China's police and judicial systems have been routinely criticized for abuses, including confessions under torture, arbitrary travel bans and the disappearance and detention without charges of political dissidents and their family members. 
That has prompted reluctance among many Western nations to sign extradition treaties with China or return suspects wanted for non-violent crimes.
China also stands accused of abducting independent book sellers who published tomes on sensitive political topics from Hong Kong and Thailand. 
U.S. officials have meanwhile complained that China has asked for the return of corruption suspects while providing little or no information about the allegations against them.
Given those circumstances, Meng's election is an "alarming prospect," said Maya Wang, Hong Kong-based researcher with Human Rights Watch.
"While we think it's important to fight corruption, the campaign has been politicized and undermines judicial independence," Wang said. 
Meng's election "will embolden and encourage abuses in the system," she said, citing recent reports of close Chinese ally Russia's use of Interpol to attack President Vladimir Putin's political opponents.
Nicholas Bequelin, Amnesty International's regional director for East Asia, tweeted: "This is extraordinarily worrying given China's longstanding practice of trying to use Interpol to arrest dissidents and refugees abroad."
At the same time, China's 3-decade-old economic boom has produced waves of embezzlement, bribery, corruption and other forms of white-collar crime that have forced the government to spread a wide net to track down suspects and their illicit earnings. 

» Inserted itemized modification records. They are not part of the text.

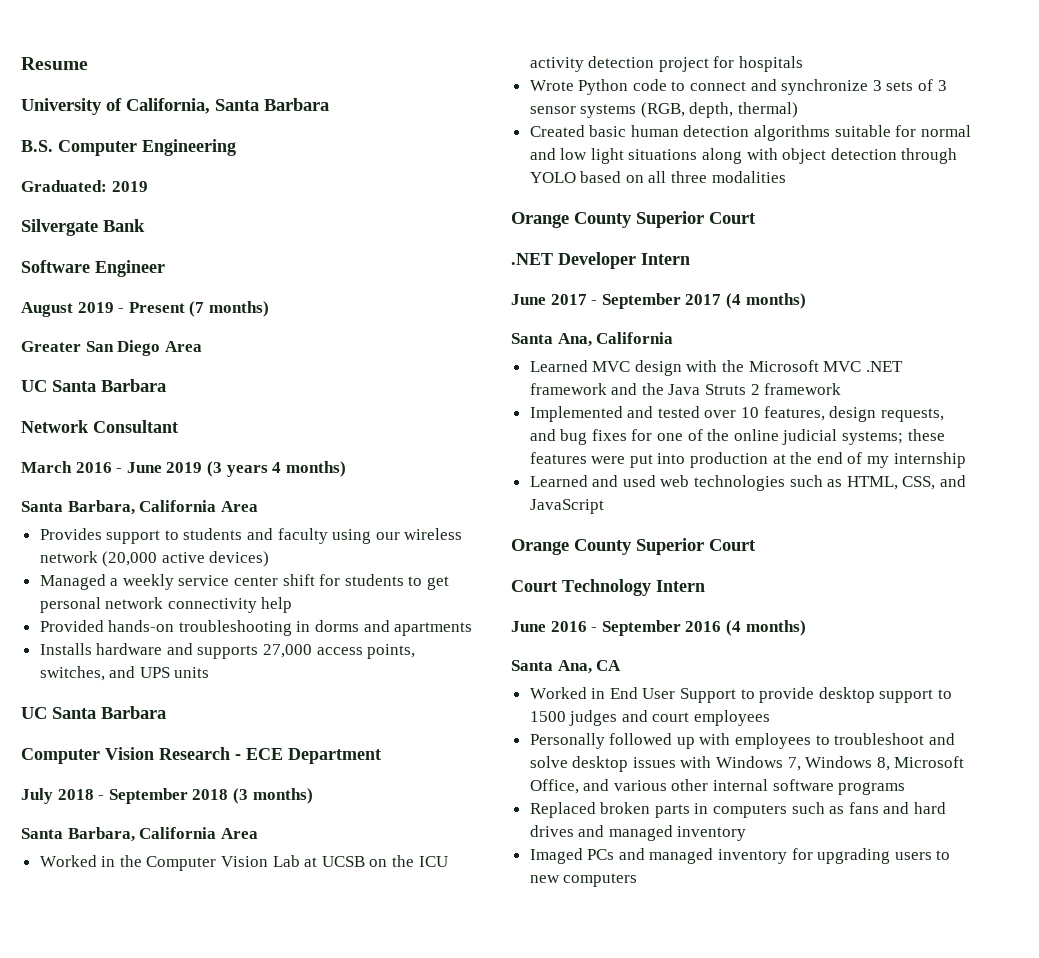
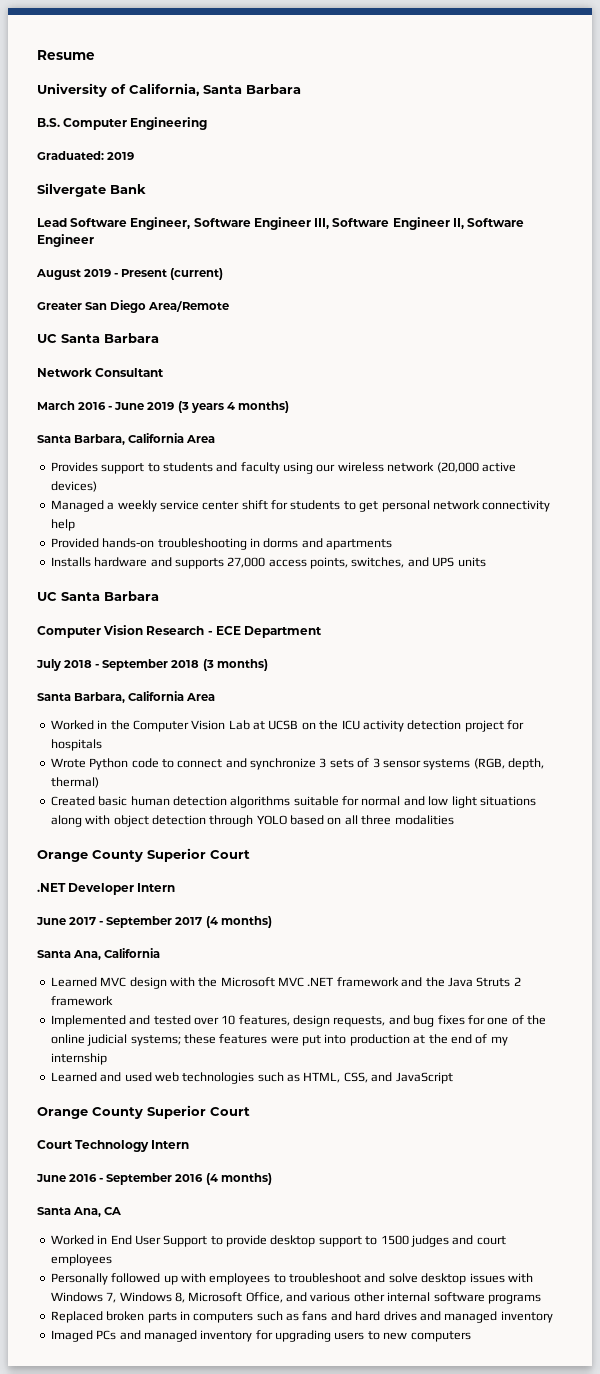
- Software Engineer
+ Lead Software Engineer, Software Engineer III, Software Engineer II, Software Engineer
- August 2019 - Present (7 months)
+ August 2019 - Present (current)
- Greater San Diego Area
+ Greater San Diego Area/Remote

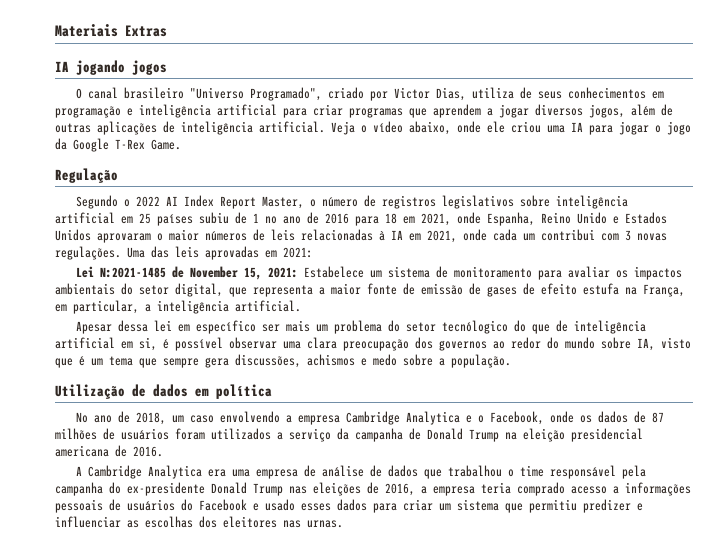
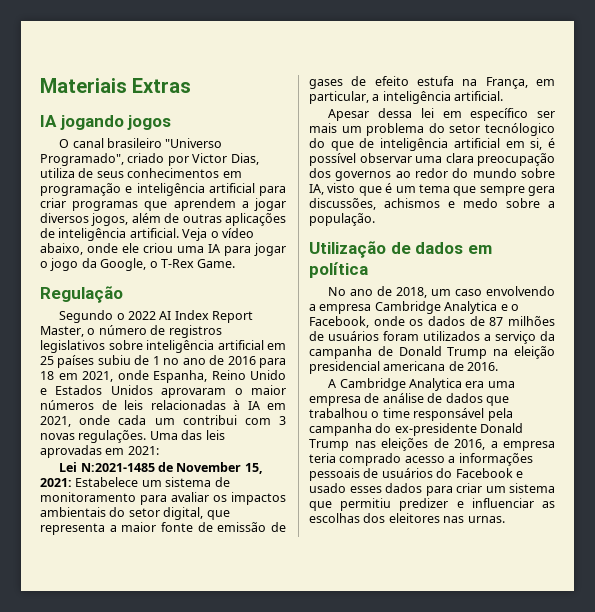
- Veja o vídeo abaixo, onde ele criou uma IA para jogar o jogo da Google T-Rex Game.
+ Veja o vídeo abaixo, onde ele criou uma IA para jogar o jogo da Google, o T-Rex Game.

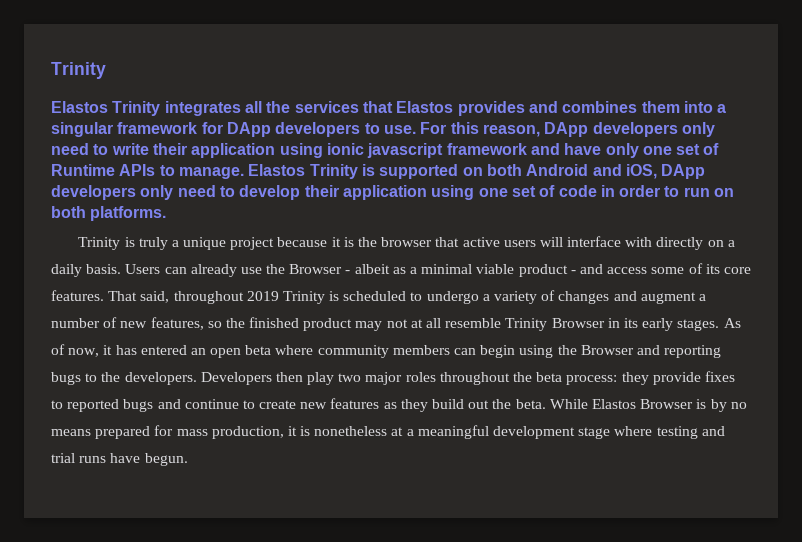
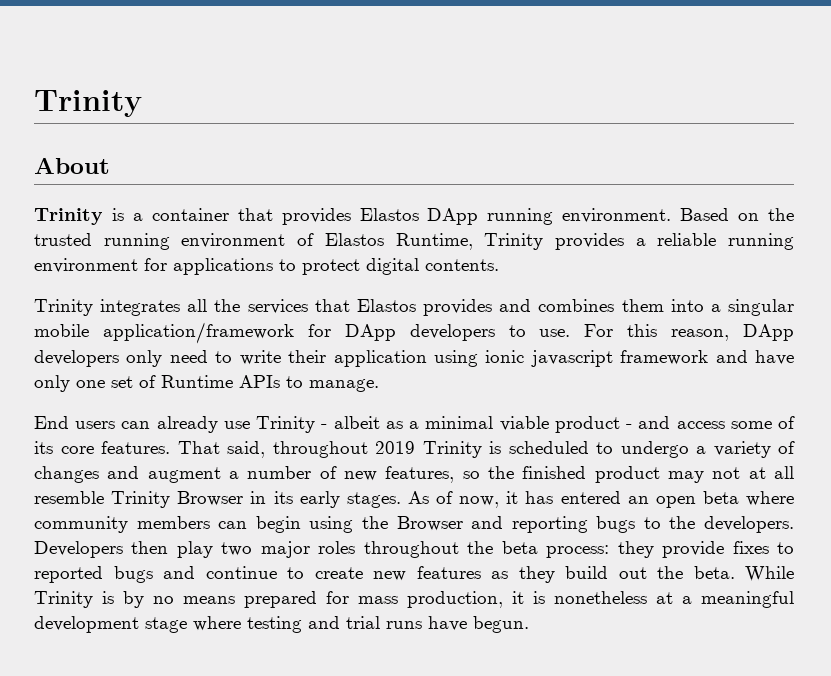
- Elastos Trinity integrates all the services that Elastos provides and combines them into a singular framework for DApp developers to use.
+ About
+ Trinity is a container that provides Elastos DApp running environment. Based on the trusted running environment of Elastos Runtime, Trinity provides a reliable running environment for applications to protect digital contents.
+ Trinity integrates all the services that Elastos provides and combines them into a singular mobile application/framework for DApp developers to use.
- For this reason, DApp developers only need to write their application using ionic javascript framework and have only one set of Runtime APIs to manage. Elastos Trinity is supported on both Android and iOS, DApp developers only need to develop their application using one set of code in order to run on both platforms.
- Trinity is truly a unique project because it is the browser that active users will interface with directly on a daily basis. Users can already use the Browser - albeit as a minimal viable product - and access some of its core features.
+ For this reason, DApp developers only need to write their application using ionic javascript framework and have only one set of Runtime APIs to manage.
+ End users can already use Trinity - albeit as a minimal viable product - and access some of its core features.
- While Elastos Browser is by no means prepared for mass production, it is nonetheless at a meaningful development stage where testing and trial runs have begun.
+ While Trinity is by no means prepared for mass production, it is nonetheless at a meaningful development stage where testing and trial runs have begun.

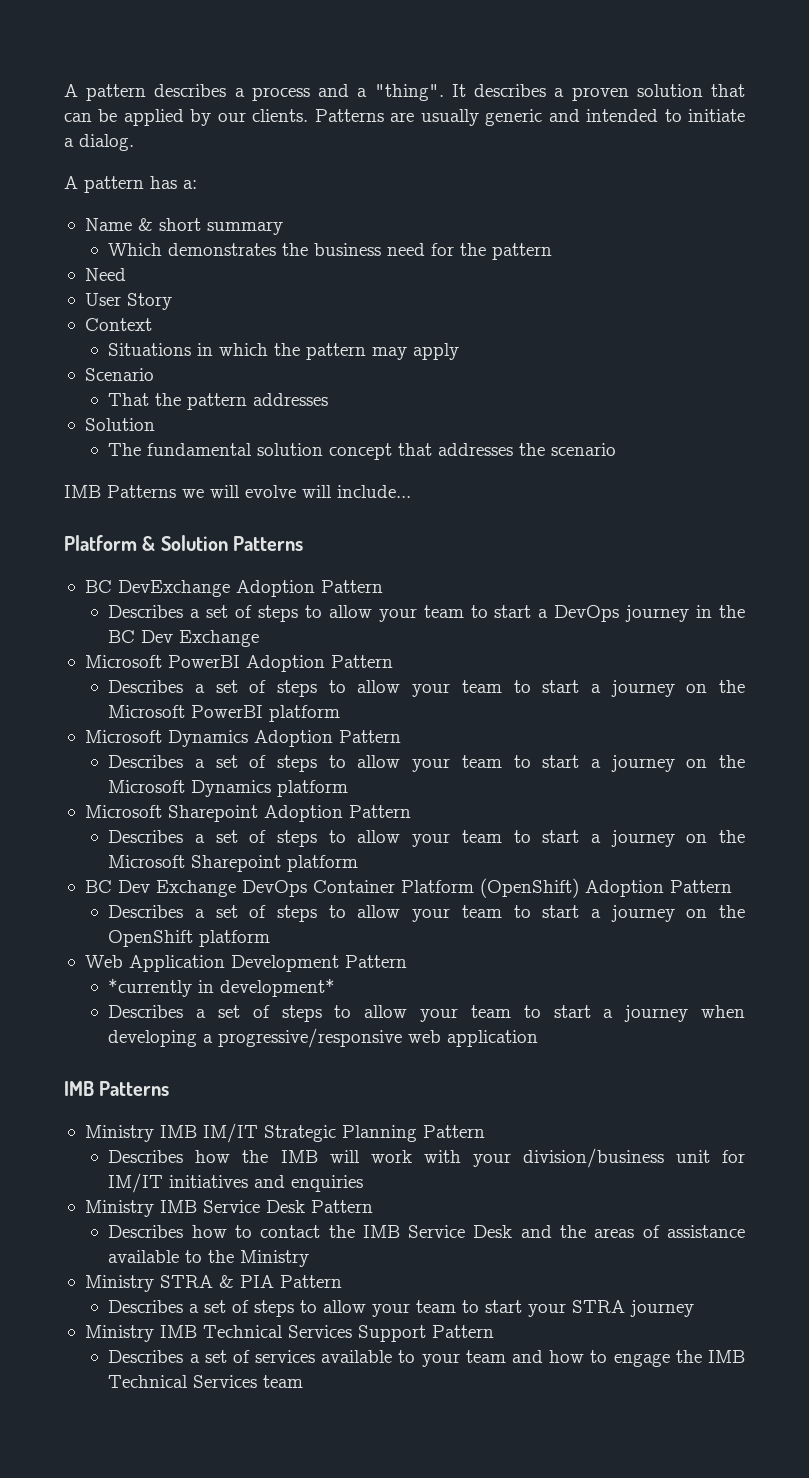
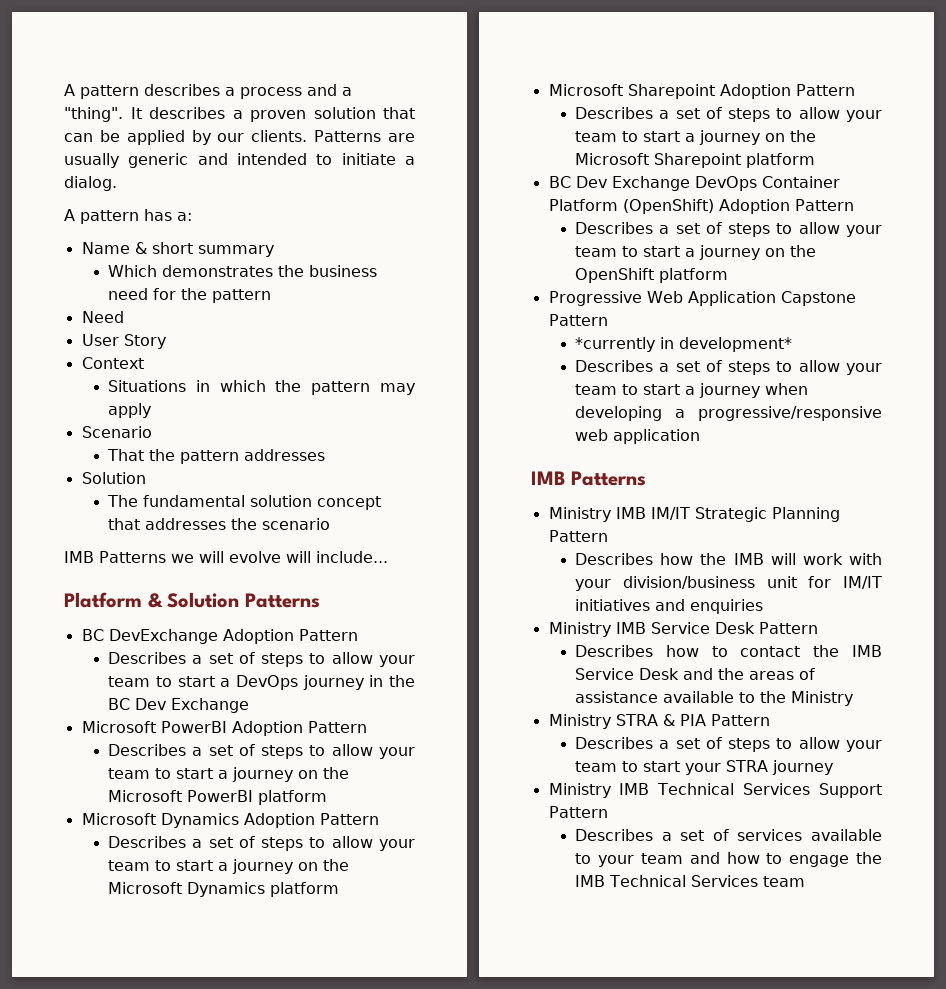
- Web Application Development Pattern
+ Progressive Web Application Capstone Pattern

China also says it faces security threats from cross-border "extremist" Islamic groups seeking to overthrow Chinese rule over the far-western region of Xinjiang.
Along with electing Meng, Interpol also approved a call for the "systematic collection and recording of biometric information as part of terrorist profiles" shared by the organization.
About 830 police chiefs and senior law enforcement officials from 164 countries joined in the four-day meeting. China became a member in 1984.